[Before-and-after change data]
*** Block opens ***
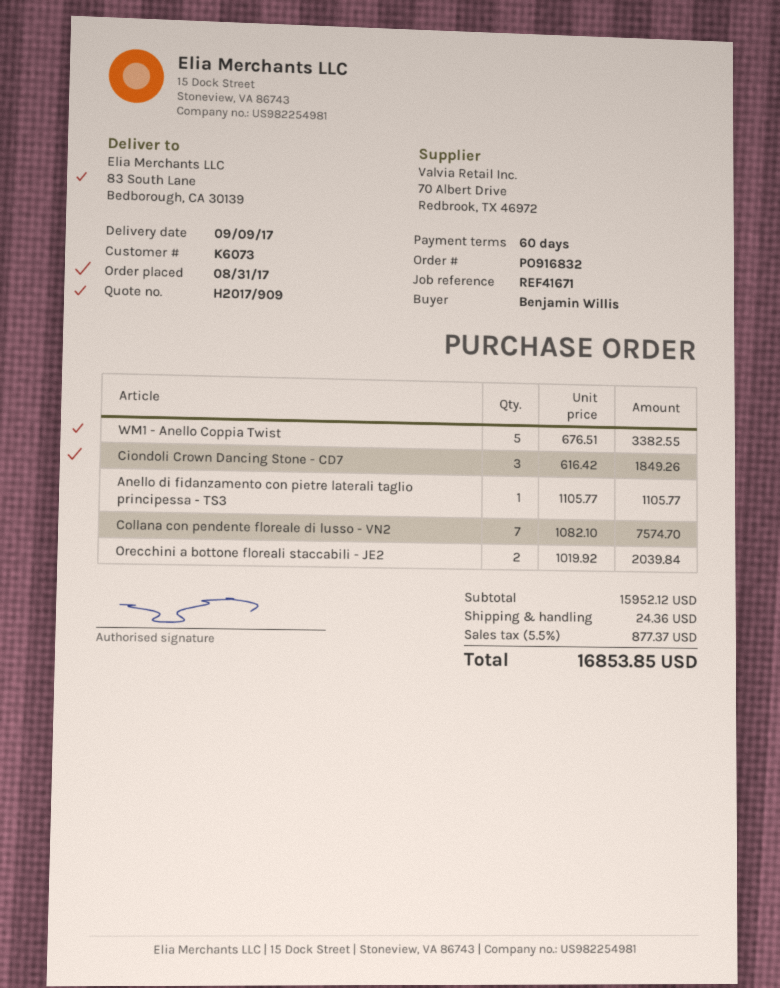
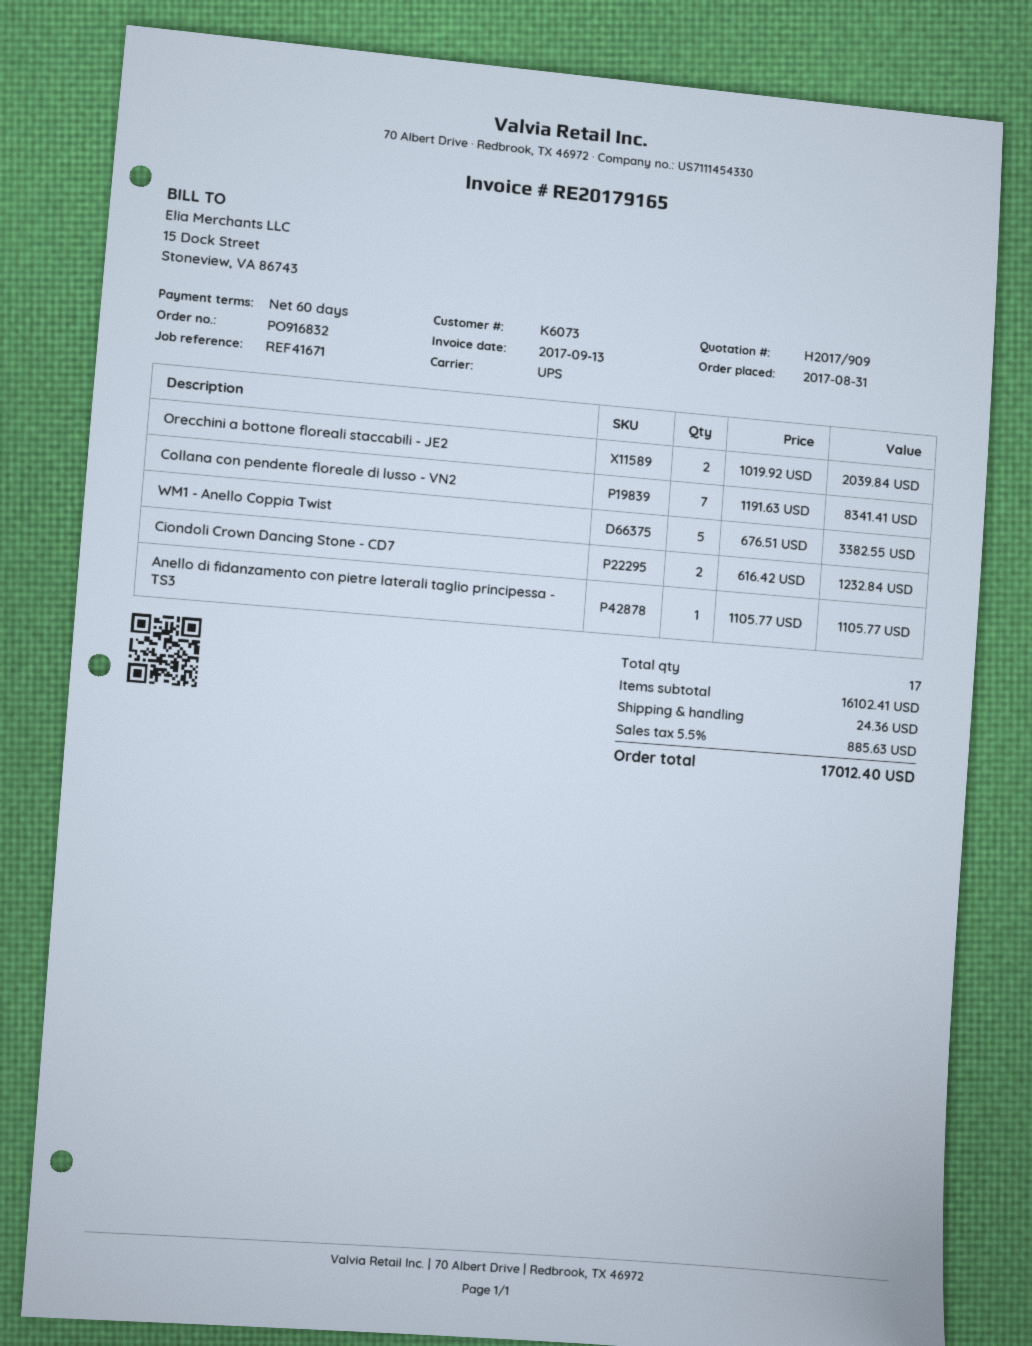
Ciondoli Crown Dancing Stone - CD7: 3 x 616.42 = 1849.26 -> 2 x 616.42 = 1232.84
Collana con pendente floreale di lusso - VN2: 7 x 1082.10 = 7574.70 -> 7 x 1191.63 = 8341.41
subtotal: 15952.12 -> 16102.41
tax: 5.5% = 877.37 -> 5.5% = 885.63
total: 16853.85 -> 17012.40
*** Block closes ***
### Task
The expected output is every line of the data, unchanged, with the pictures skipped.

### Exercise result
Ciondoli Crown Dancing Stone - CD7: 3 x 616.42 = 1849.26 -> 2 x 616.42 = 1232.84
Collana con pendente floreale di lusso - VN2: 7 x 1082.10 = 7574.70 -> 7 x 1191.63 = 8341.41
subtotal: 15952.12 -> 16102.41
tax: 5.5% = 877.37 -> 5.5% = 885.63
total: 16853.85 -> 17012.40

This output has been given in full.